D'Entragues drew a long breath audibly, like a sigh. "I have been thinking, monseigneur."
"You have been thinking? And then?"
The letter was in d'Entragues' hands, poised by its edges between his forefingers. He rotated it slowly as he spoke. "It seems almost a refinement of cruelty." He paused there, and then, in answer to the question in Monsieur's stare, he went on: "This rash young man and that fanfarron de Bata continue in reactionary activities, likely to result in nothing but the fall of their own heads under the guillotine."
"What then? What is in your mind?"
D'Entragues raised his brows as if deprecating the sluggishness of his master's wits. "This gentle young lady has already suffered her bereavement. She has endured her agony. She has recovered from it. Time has begun to heal the wound. Is her anguish to be suffered all over again at some time in the near future, when that which in this case was a misapprehension of that idiot Langéac shall come to be the actual fact?"
Monsieur considered. His breathing was slightly laboured. "I see," he said. "Yes. But if, after all, Moreau should survive all these perils he is facing?"
"That is so improbable as not to be worth taking into account. He has escaped this time by a miracle. Such miracles do not happen twice in a man's life. And even if it did..." He broke off, ruminating.
"Yes, yes," the Regent rapped at him. "What then? What then? That is what I want to know. What then?"

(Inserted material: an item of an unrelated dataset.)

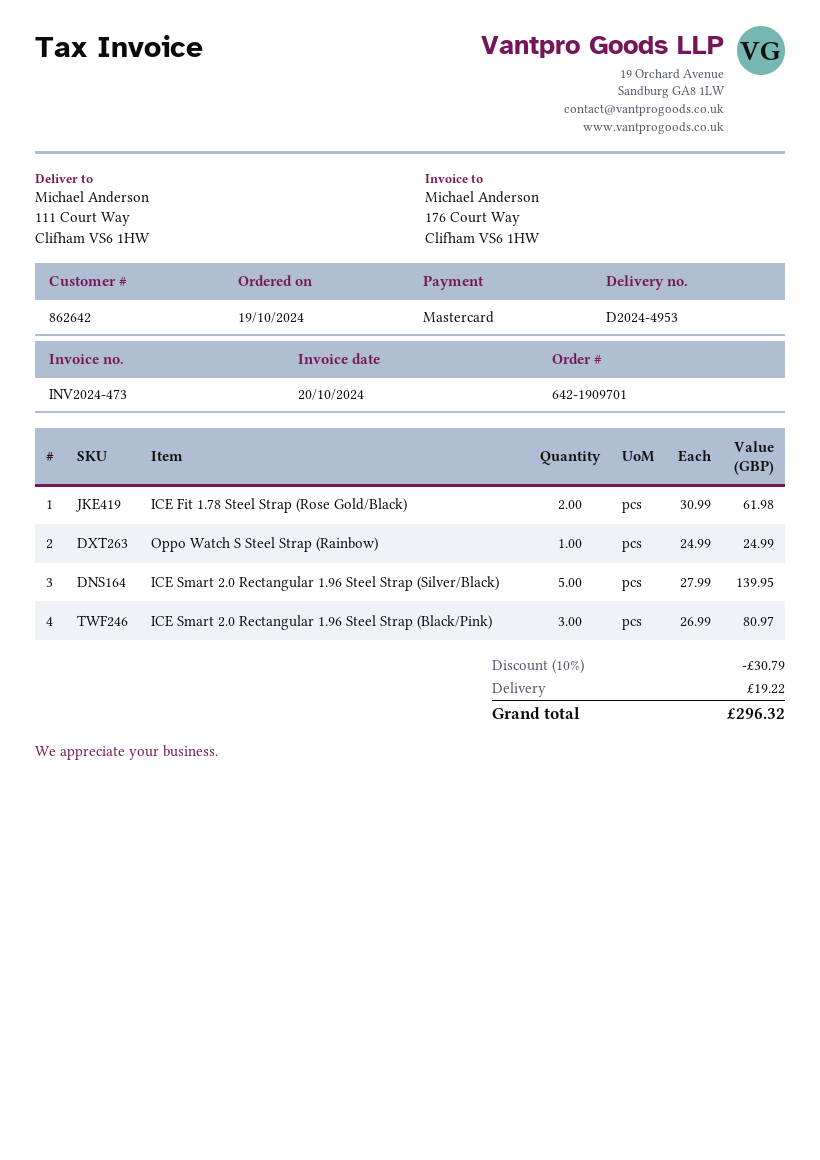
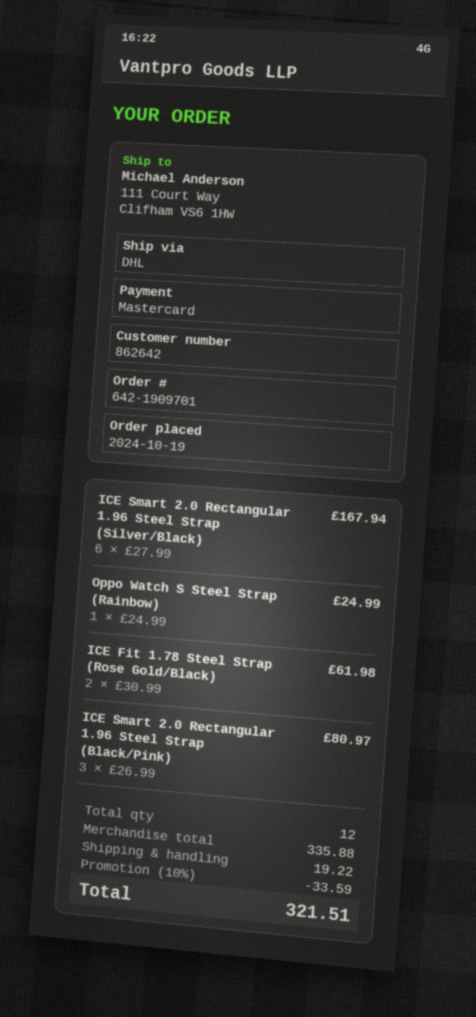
ICE Smart 2.0 Rectangular 1.96 Steel Strap (Silver/Black): 5 x 27.99 = 139.95 -> 6 x 27.99 = 167.94
discount: 10% = 30.79 -> 10% = 33.59
total: 296.32 -> 321.51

"Even then no harm would have been done, and perhaps some good. It is clear to all that this is a mésalliance for Mademoiselle de Kercadiou. She is deserving of something far better than this nameless fellow, this bastard of God knows whom. If in the persuasion that he is dead she puts him from her mind, as she is doing already, and if before he comes to life again—if he ever should, which is so very unlikely—her affections, liberated from his thrall, shall have fixed themselves elsewhere, upon someone worthier, would not that be something to the good?"
The Regent was continuing to stare at him. "That letter?" he said at last.

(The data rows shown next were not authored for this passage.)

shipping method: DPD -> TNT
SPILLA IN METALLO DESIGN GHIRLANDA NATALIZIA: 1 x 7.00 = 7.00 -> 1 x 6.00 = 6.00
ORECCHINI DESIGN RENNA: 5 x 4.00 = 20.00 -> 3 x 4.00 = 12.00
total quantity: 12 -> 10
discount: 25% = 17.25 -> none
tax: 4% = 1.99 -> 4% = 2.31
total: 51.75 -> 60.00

D'Entragues shrugged. "Need any know that it ever arrived? It is a miracle that it did, The fellow who brought it suffered a concussion that delayed him three weeks upon the road. He might easily have suffered death."
"But, my God! I know of its existence."
"Could your highness blame yourself for silence where it may do so much good, and when speech might be the cause of such ultimate suffering to a lady who deserves well?"

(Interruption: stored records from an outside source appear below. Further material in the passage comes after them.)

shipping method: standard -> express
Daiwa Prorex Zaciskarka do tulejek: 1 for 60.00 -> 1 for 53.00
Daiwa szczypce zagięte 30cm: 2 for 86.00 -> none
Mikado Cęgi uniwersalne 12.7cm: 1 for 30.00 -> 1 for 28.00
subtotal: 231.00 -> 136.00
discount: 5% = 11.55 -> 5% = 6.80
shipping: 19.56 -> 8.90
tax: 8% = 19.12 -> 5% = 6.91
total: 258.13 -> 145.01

The tortured prince took his head in his hands again. At long last he spoke without looking up.
"I give you no orders, d'Entragues. I desire to know nothing more of this. You will act entirely upon your own discretion."
The smile which hitherto had been a ghost took definite shape upon the lips of Monsieur d'Entragues. He bowed to the averted huddled figure of his prince.
"Perfectly, monseigneur," he said.
CHAPTER XXV
THE INTERDICT
Life in Paris was becoming uncomfortable. The results of government by Utopian ideals began to make themselves felt. In the words of Saint-Just, "misery had given birth to the Revolution, and misery might destroy it". The immediate cause lay in the fact that, again to quote the fidus Achates of Robespierre, "the multitude which had recently been living upon the superfluities of luxury and by the vices of another class", found itself without means of subsistence.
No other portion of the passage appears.